Task to carry out:
Apart from the images, reproduce every record word for word.

*** Information provided ***

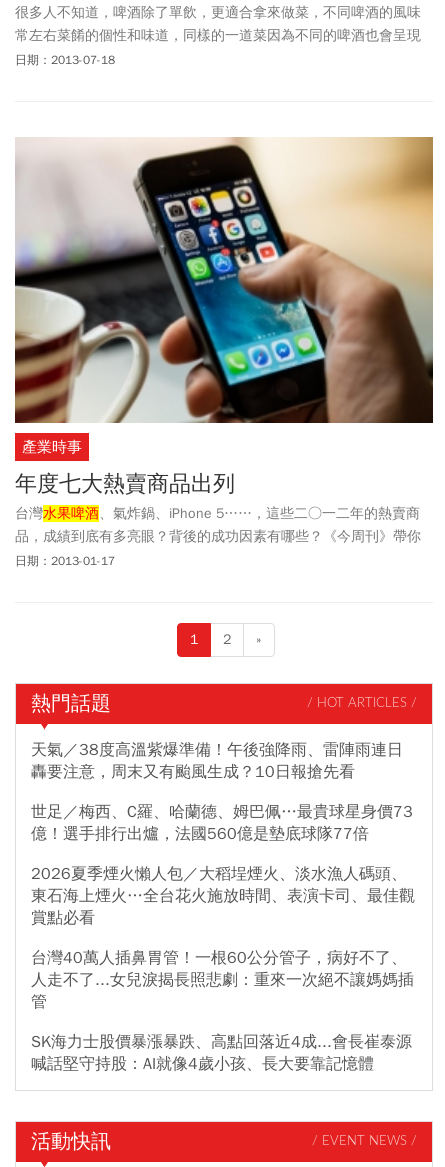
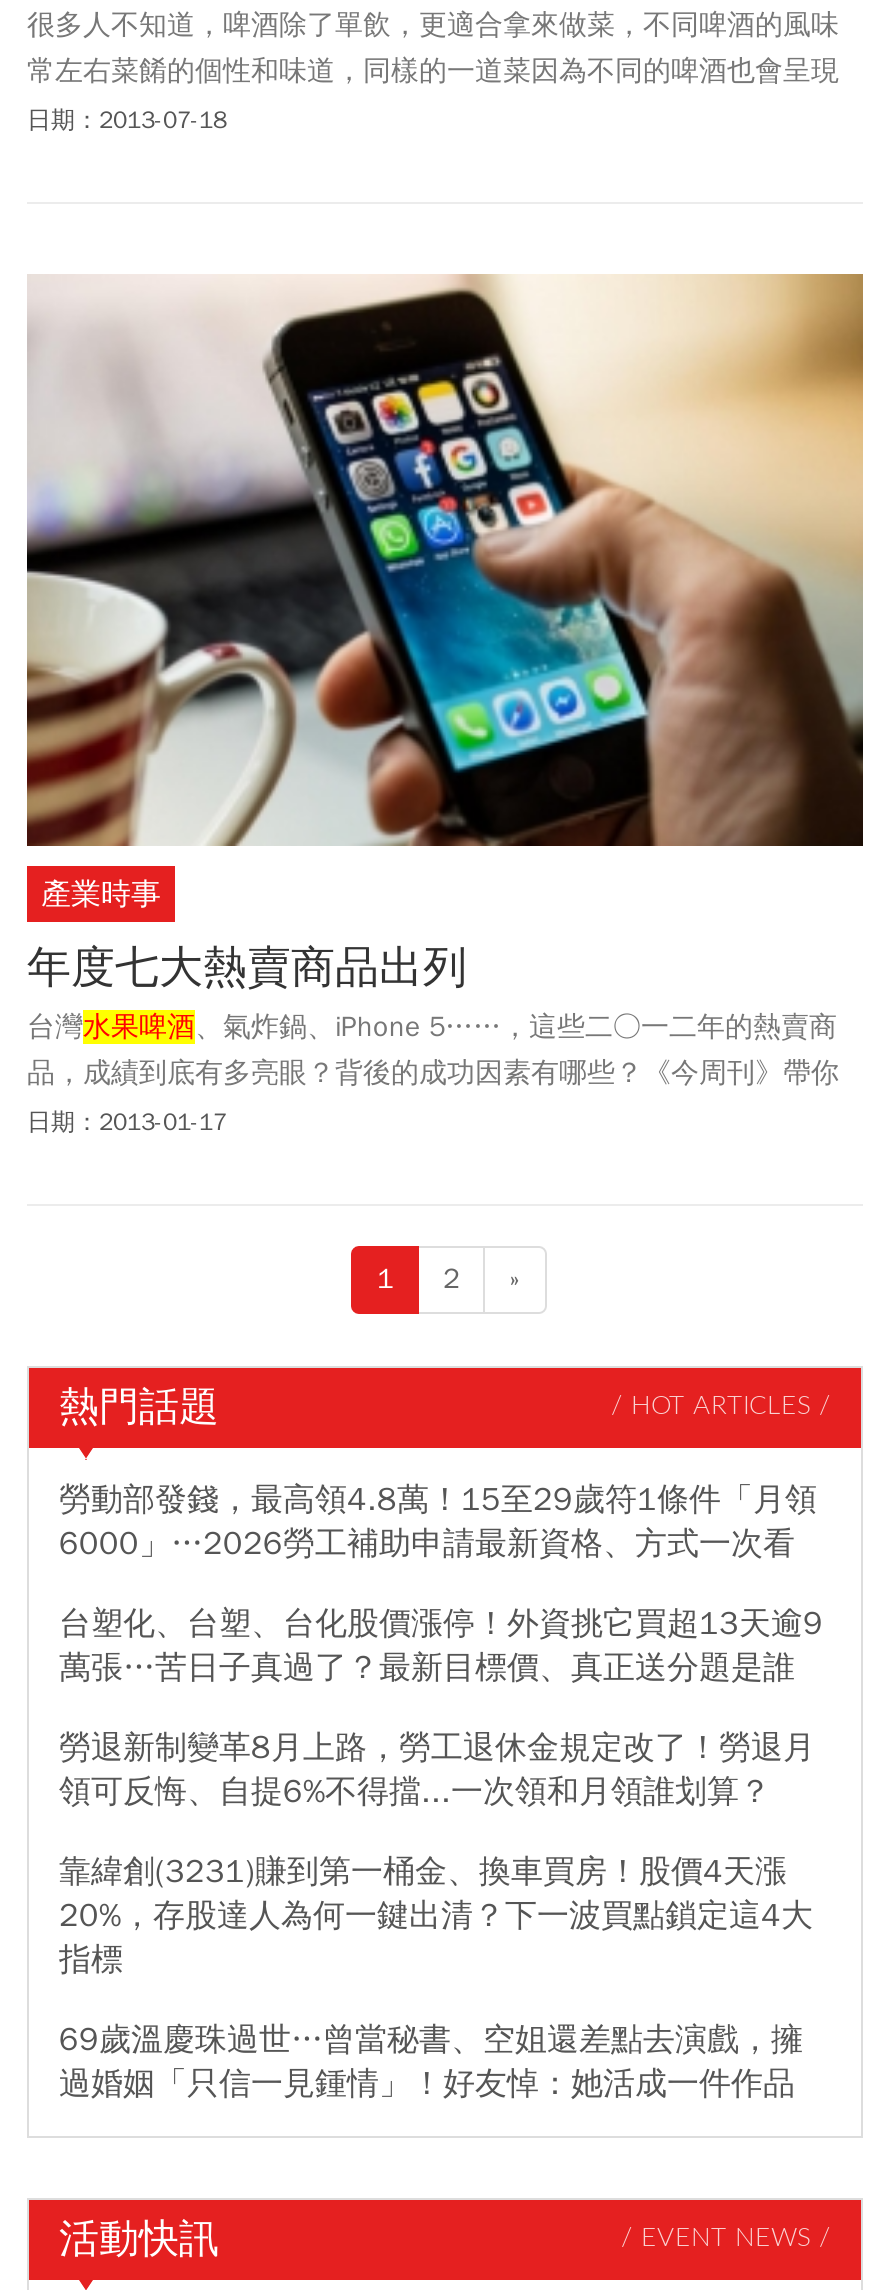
[31,740,403,782] 天氣／38度高溫紫爆準備！午後強降雨、雷陣雨連日 | 轟要注意，周末又有颱風生成？10日報搶先看 -> [59,1479,817,1563] 勞動部發錢，最高領4.8萬！15至29歲符1條件「月領 | 6000」…2026勞工補助申請最新資格、方式一次看
[31,802,413,844] 世足／梅西、C羅、哈蘭德、姆巴佩…最貴球星身價73 | 億！選手排行出爐，法國560億是墊底球隊77倍 -> [59,1603,823,1687] 台塑化、台塑、台化股價漲停！外資挑它買超13天逾9 | 萬張…苦日子真過了？最新目標價、真正送分題是誰
[31,864,415,928] 2026夏季煙火懶人包／大稻埕煙火、淡水漁人碼頭、 | 東石海上煙火…全台花火施放時間、表演卡司、最佳觀 | 賞點必看 -> [59,1727,815,1811] 勞退新制變革8月上路，勞工退休金規定改了！勞退月 | 領可反悔、自提6%不得擋...一次領和月領誰划算？
[31,948,414,1012] 台灣40萬人插鼻胃管！一根60公分管子，病好不了、 | 人走不了...女兒淚揭長照悲劇：重來一次絕不讓媽媽插 | 管 -> [59,1851,813,1979] 靠緯創(3231)賺到第一桶金、換車買房！股價4天漲 | 20%，存股達人為何一鍵出清？下一波買點鎖定這4大 | 指標
[31,1032,412,1074] SK海力士股價暴漲暴跌、高點回落近4成...會長崔泰源 | 喊話堅守持股：AI就像4歲小孩、長大要靠記憶體 -> [59,2019,803,2103] 69歲溫慶珠過世…曾當秘書、空姐還差點去演戲，擁 | 過婚姻「只信一見鍾情」！好友悼：她活成一件作品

*** End of Information provided ***

Answer to the exercise:
[31,740,403,782] 天氣／38度高溫紫爆準備！午後強降雨、雷陣雨連日 | 轟要注意，周末又有颱風生成？10日報搶先看 -> [59,1479,817,1563] 勞動部發錢，最高領4.8萬！15至29歲符1條件「月領 | 6000」…2026勞工補助申請最新資格、方式一次看
[31,802,413,844] 世足／梅西、C羅、哈蘭德、姆巴佩…最貴球星身價73 | 億！選手排行出爐，法國560億是墊底球隊77倍 -> [59,1603,823,1687] 台塑化、台塑、台化股價漲停！外資挑它買超13天逾9 | 萬張…苦日子真過了？最新目標價、真正送分題是誰
[31,864,415,928] 2026夏季煙火懶人包／大稻埕煙火、淡水漁人碼頭、 | 東石海上煙火…全台花火施放時間、表演卡司、最佳觀 | 賞點必看 -> [59,1727,815,1811] 勞退新制變革8月上路，勞工退休金規定改了！勞退月 | 領可反悔、自提6%不得擋...一次領和月領誰划算？
[31,948,414,1012] 台灣40萬人插鼻胃管！一根60公分管子，病好不了、 | 人走不了...女兒淚揭長照悲劇：重來一次絕不讓媽媽插 | 管 -> [59,1851,813,1979] 靠緯創(3231)賺到第一桶金、換車買房！股價4天漲 | 20%，存股達人為何一鍵出清？下一波買點鎖定這4大 | 指標
[31,1032,412,1074] SK海力士股價暴漲暴跌、高點回落近4成...會長崔泰源 | 喊話堅守持股：AI就像4歲小孩、長大要靠記憶體 -> [59,2019,803,2103] 69歲溫慶珠過世…曾當秘書、空姐還差點去演戲，擁 | 過婚姻「只信一見鍾情」！好友悼：她活成一件作品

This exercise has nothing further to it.